Et le Pérou n’est pas le seul à subir cette menace. La disparition des glaciers met en péril le bien-être de centaines de millions de personnes à travers le monde.
Du 29 mai au 1er juin 2025, une conférence internationale sur la conservation des glaciers se tient à Douchanbé, au Tadjikistan. Elle vise à sensibiliser à l’urgence de stopper leur fonte et à inscrire cette question parmi les priorités de l’agenda climatique mondial.
On recense aujourd’hui plus de 275.000 glaciers à travers le monde, renfermant environ 70 % des réserves d’eau douce de la planète. Depuis 1975, ils ont perdu plus de 9.000 milliards de tonnes de glace — l’équivalent d’un bloc de glace de la taille de l’Allemagne et épais de 25 mètres. Les trois dernières années ont connu les pertes les plus importantes jamais enregistrées.
Les montagnes de la chaîne de l’Annapurna au Népal, où les glaciers reculent et la limite des neiges s’élève en raison du changement climatique.
Une menace mortelle
Le recul des glaciers au Pérou n’est pas seulement une alerte environnementale, c’est une menace mortelle. En pleine crise climatique mondiale, les glaciers tropicaux de ce pays andin fondent à un rythme accéléré, mettant en danger des milliers de vies et laissant derrière eux un héritage de tragédies qui pourraient se répéter à tout moment.
Les catastrophes liées à la fonte des glaciers de montagne se sont manifestées cette semaine dans les Alpes suisses, où une avalanche de glace, de boue et de rochers a presque entièrement enseveli un village qui avait été évacué à titre préventif quelques semaines auparavant en raison de la menace évidente.
Selon la directrice de la recherche sur les glaciers à l’Institut national de recherche sur les glaciers et les écosystèmes de montagne (INAIGEM), Paola Moschella Miloslavich, au cours des 58 dernières années, le Pérou a perdu 56 % de sa couverture glaciaire. « Cela ne signifie pas seulement moins d’eau, mais aussi plus de risques, plus de catastrophes, plus de morts ».
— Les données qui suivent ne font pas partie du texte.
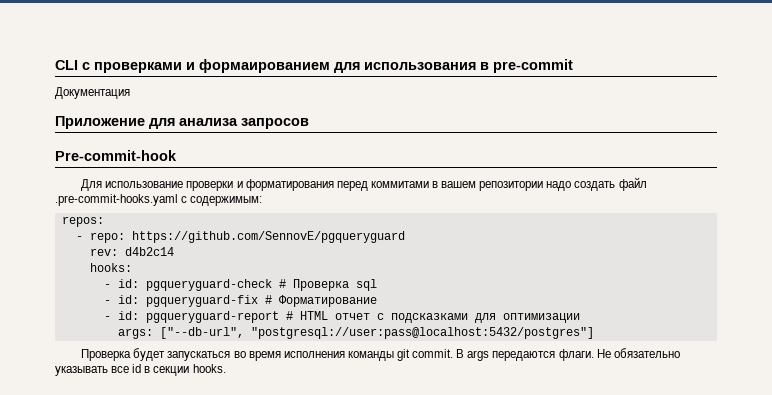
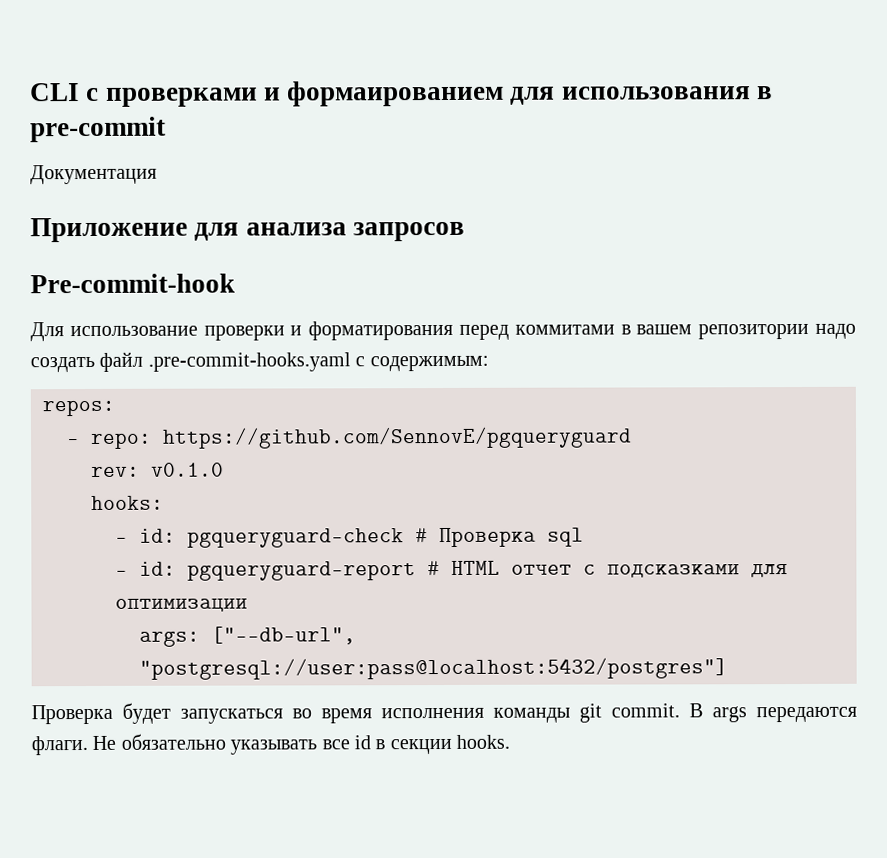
- rev: d4b2c14
+ rev: v0.1.0
- - id: pgqueryguard-fix # Форматирование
Contrairement à d’autres régions du monde, tous les glaciers péruviens se trouvent dans une zone tropicale, ce qui les rend particulièrement vulnérables au changement climatique. « Le recul est non seulement constant, mais il s’accélère », déclare Mme Moschella dans une interview accordée à ONU Info. Et ce recul a des conséquences qui sont déjà évidentes.
Tragédies d’antan et menaces d’aujourd’hui
Le Pérou n’a pas besoin d’imaginer le pire scénario possible, il l’a déjà vécu.
En 1970, une inondation provoquée par l’effondrement d’un glacier a ravagé la ville de Yungay, tuant plus de 6.000 personnes en quelques minutes. Auparavant, en 1941, un lac d’origine glaciaire avait débordé à Huaraz, causant la mort de 1.800 personnes.
Ces inondations causées par le débordement violent d’un lac glaciaire, connues sous le nom de GLOF (Glacial Lake Outburst Floods), sont un type de catastrophe soudaine, brutale et incontrôlable. Et elles ne sont pas une chose du passé. « Cette année même, nous avons eu deux événements, plus modestes, mais l’un d’eux a touché une habitation et coupé une route », cite Paola Moschella Miloslavich.
Le pays a enregistré plus de 140 événements de ce type et la tendance est à la hausse.
Vue sur la Cordillère Blanche depuis la ville de Huaraz.
A mesure que le glacier recule, le danger avance
La fonte constante des glaces ne forme pas seulement de nouveaux lacs, elle déstabilise aussi des montagnes entières. La fonte du pergélisol — la glace qui reste sous terre et agit comme une « colle » naturelle sur les pentes — génère un effet domino : éboulements, avalanches de glace, glissements de terrain et inondations massives.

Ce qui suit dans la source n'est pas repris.